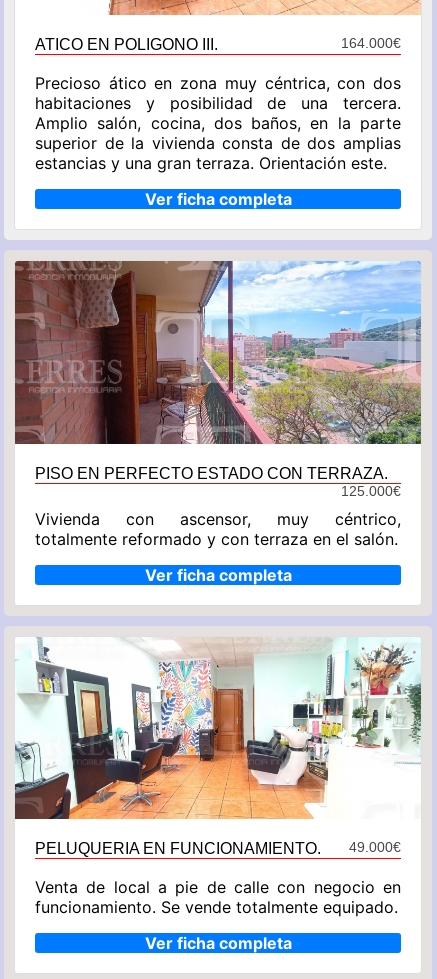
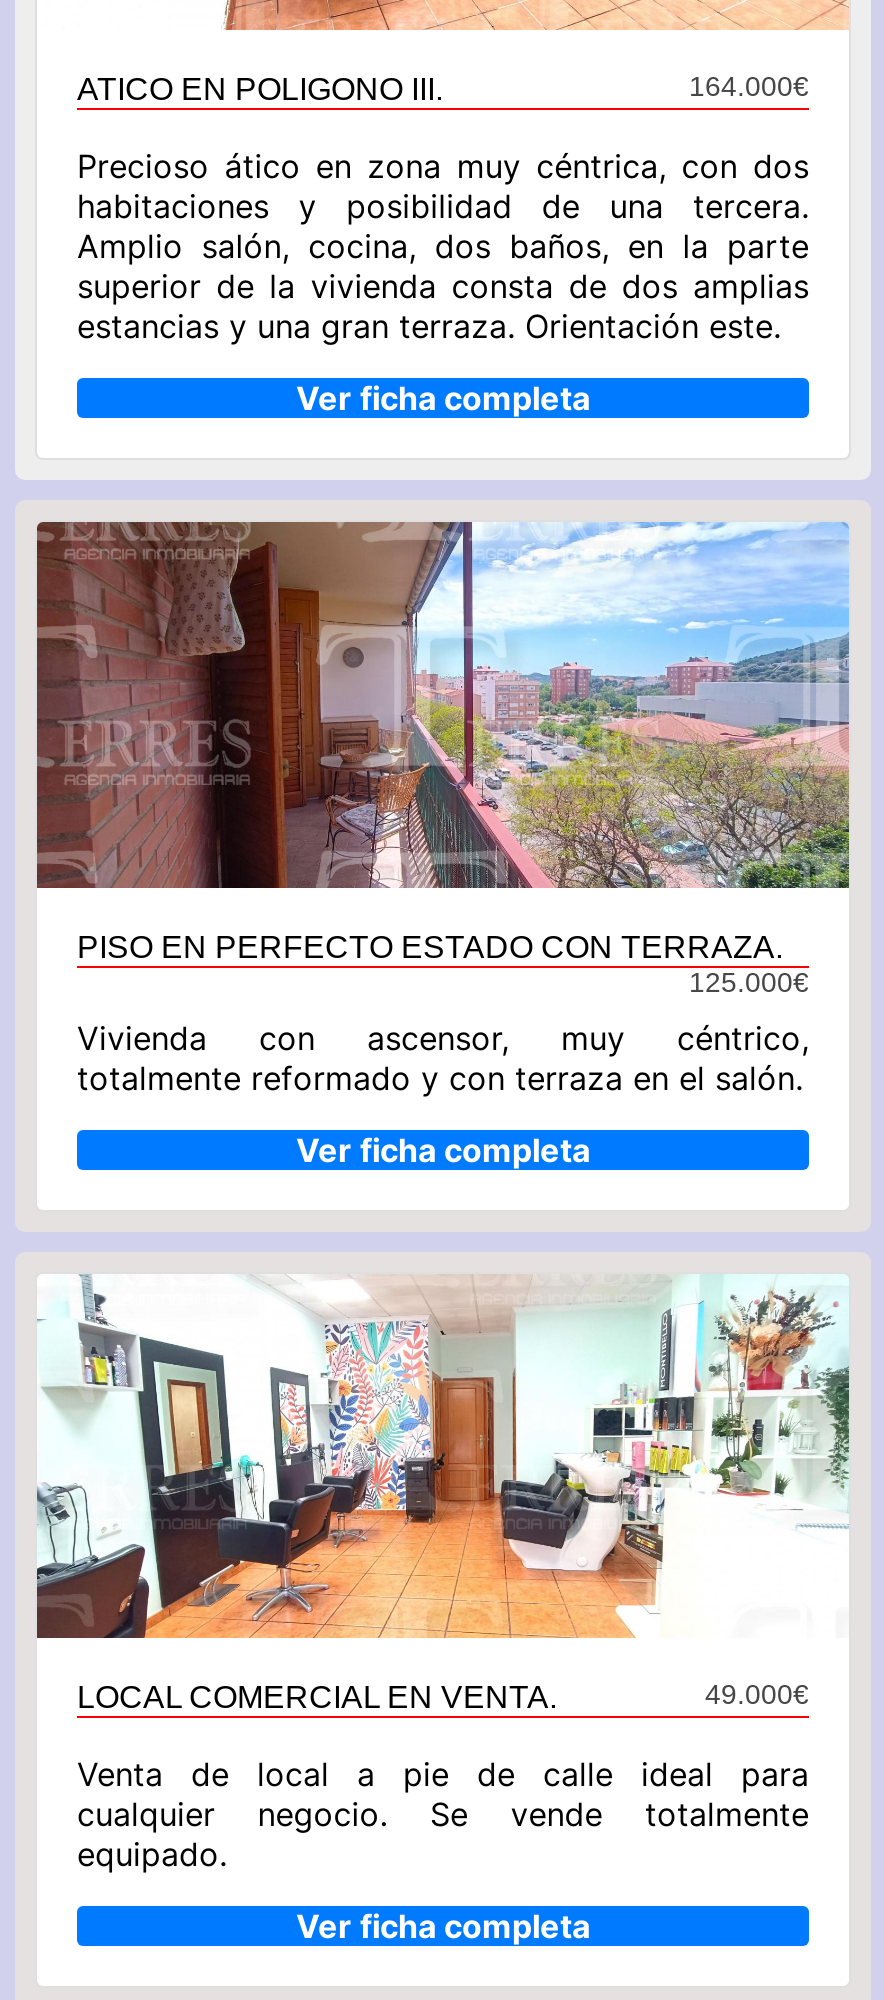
- PELUQUERIA EN FUNCIONAMIENTO.
+ LOCAL COMERCIAL EN VENTA.

- Venta de local a pie de calle con negocio en
- funcionamiento. Se vende totalmente equipado.
+ Venta de local a pie de calle ideal para
+ cualquier negocio. Se vende totalmente
+ equipado.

Problem description = Should the entries hold any pictures, please omit those and print the remaining text exactly.

Finished task =
- PELUQUERIA EN FUNCIONAMIENTO.
+ LOCAL COMERCIAL EN VENTA.

- Venta de local a pie de calle con negocio en
- funcionamiento. Se vende totalmente equipado.
+ Venta de local a pie de calle ideal para
+ cualquier negocio. Se vende totalmente
+ equipado.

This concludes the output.